Tu croyais pouvoir m’échapper, n’est-ce pas? Tu pensais que la mort t’abriterait?

Je chuchote des injures à ton oreille. Je ne vois pas pourquoi je devrais subir le poids de tes secrets, de tes échecs. Tout cela n’est pas à moi. Je ne suis pas Atlas. Porte le poids du monde sur tes maigres épaules, si tu le veux. Tes os ne sont pas assez solides, mais que m’importe. Tout cela ne m’appartient pas. Reprends tes immondices, mon chéri. Garde-les dans ton tombeau.

Je referme le couvercle. Je jette un peu de terre dessus pour faire bonne mesure. Ne t’en fais pas, l’air ne te fera plus trembler. Le poids de tes erreurs t’écrasera peut-être. Mais la vie ne te fera plus peur.

Ça je te le promets.

Trouvée dans les lieux d’aisance

•June 3, 2009 • Leave a Comment

“S’aimer soi-même est le début d’une histoire d’amour qui durera toute une vie.” Oscar Wilde

Il ne faut pas avoir peur de la bête.

•June 3, 2009 • Leave a Comment

Dans ma maison ronde faite de bois clair et de grandes vitres, j’attends le chef de la tribu. Puisque je viens de m’installer sur le territoire d’Amérindiens, ils doivent d’abord m’accepter. Je le sais car hier soir, ils ont couru autour de ma maison en hurlant et en feulant. J’y dormais déjà, sans leur autorisation.

Toute la communauté est là, précédée du chef. Celui-ci a la peau mate et de grands yeux noirs. Il semble m’apprécier. Il aime ma maison. C’est vrai que c’est un havre de paix. Je serai heureuse de les avoir pour voisins et de les inviter à chaque fois qu’ils le voudront. Ils remarquent les filets à rêves accrochés aux fenêtres et sourient.

Le chef me dit que pour être acceptés sur le territoire, ma famille et moi devons réussir une épreuve. De grands loups apparaissent. “Laissez-vous prendre dans leur gueule et traîner jusqu’à moi”. Nous nous regardons, apeurés. Puis, l’un après l’autre, nous tendons une main aux bêtes, qui la prennent dans leur gueule et nous tirent. Étonnamment, ça ne fait pas mal. Nous sentons qu’elles pincent juste assez fort pour avoir prise, mais qu’elles font attention de ne pas nous blesser. Ce qui paraissait terrifiant devient amusant. Nous voyons le chef rire.

Il nous regarde nous relever, puis nous dit:”Bienvenue chez nous. Il ne faut pas avoir peur de la bête. Elle est aussi là pour nous protéger.”

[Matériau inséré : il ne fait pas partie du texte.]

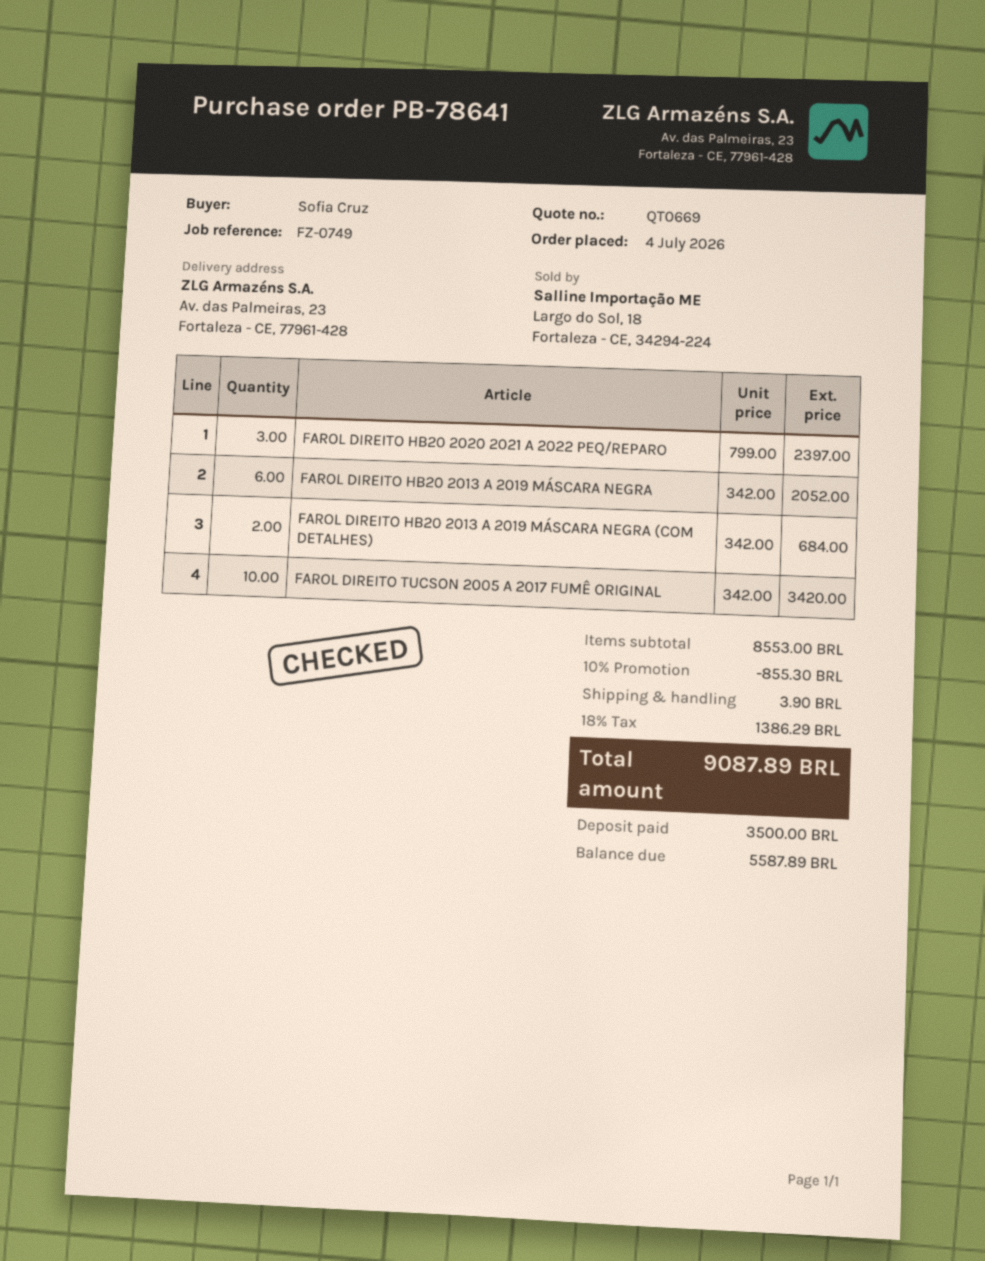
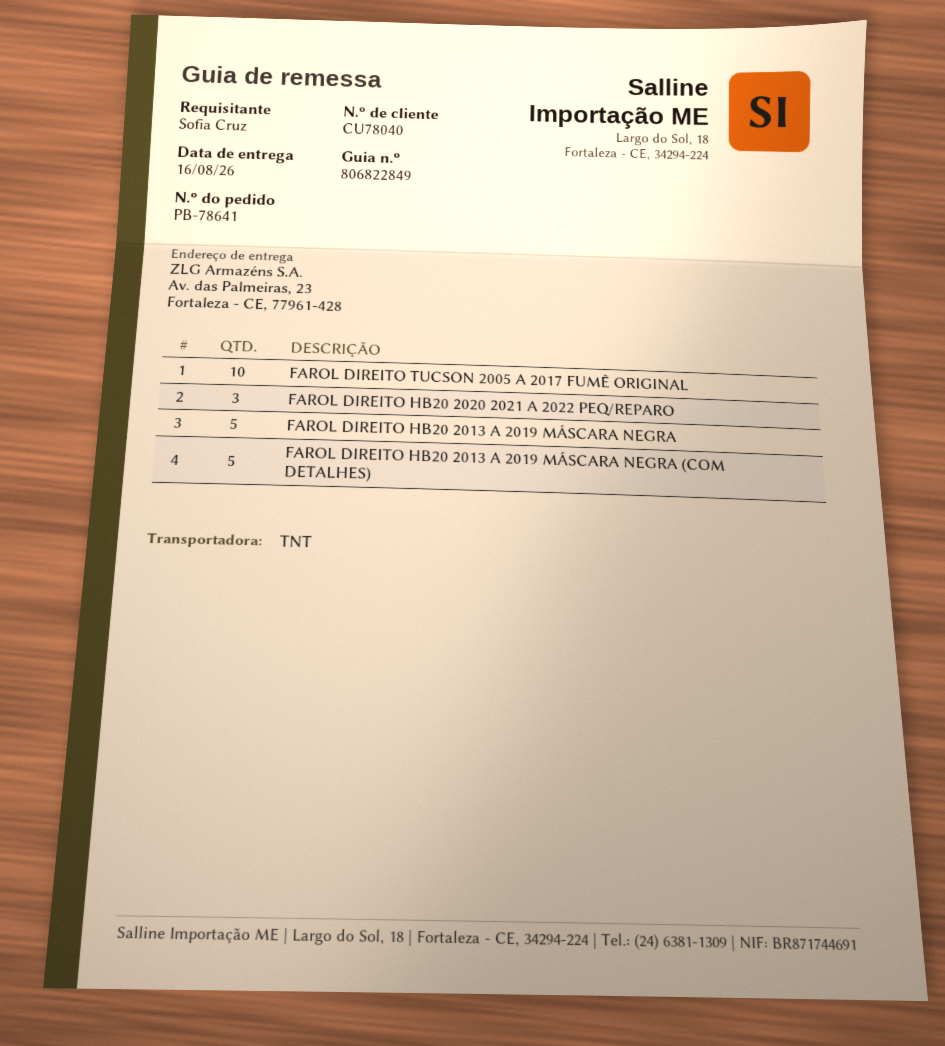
FAROL DIREITO HB20 2013 A 2019 MÁSCARA NEGRA: 6 -> 5
FAROL DIREITO HB20 2013 A 2019 MÁSCARA NEGRA (COM DETALHES): 2 -> 5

Nous aurons à présent des loups qui garderont nos fenêtre. Nous sommes en paix.

La lettre

•May 30, 2009 • Leave a Comment

Il y a dix ans, j’ai perdu une lettre à laquelle je tenais beaucoup. Depuis, j’ai beaucoup regretté de l’avoir perdue. Il y a peu d’objets auxquels je tiens vraiment, je pense pouvoir les compter sur les doigts de la mains. Mais cette lettre…Je m’étais dit qu’elle m’apporterait quelque chose, plus tard. Je savais instinctivement qu’elle serait une clef, un jour. Et voilà qu’elle était devenue une clef perdue…Dommage.

Et bien j’ai retrouvé cette lettre il y a environ un mois. Vous vous imaginez bien à quel point j’ai été émue de la retrouver. Même si je ne l’avais lue que rapidement dix ans auparavant, j’avais raison: elle est bel et bien une clef, et pas n’importe laquelle.

Certains me disent qu’il n’y a pas de hasard. Je n’en sais rien, mais en tous cas, merci.

Merci à la vie.

C’est un cadeau magnifique que tu me fais.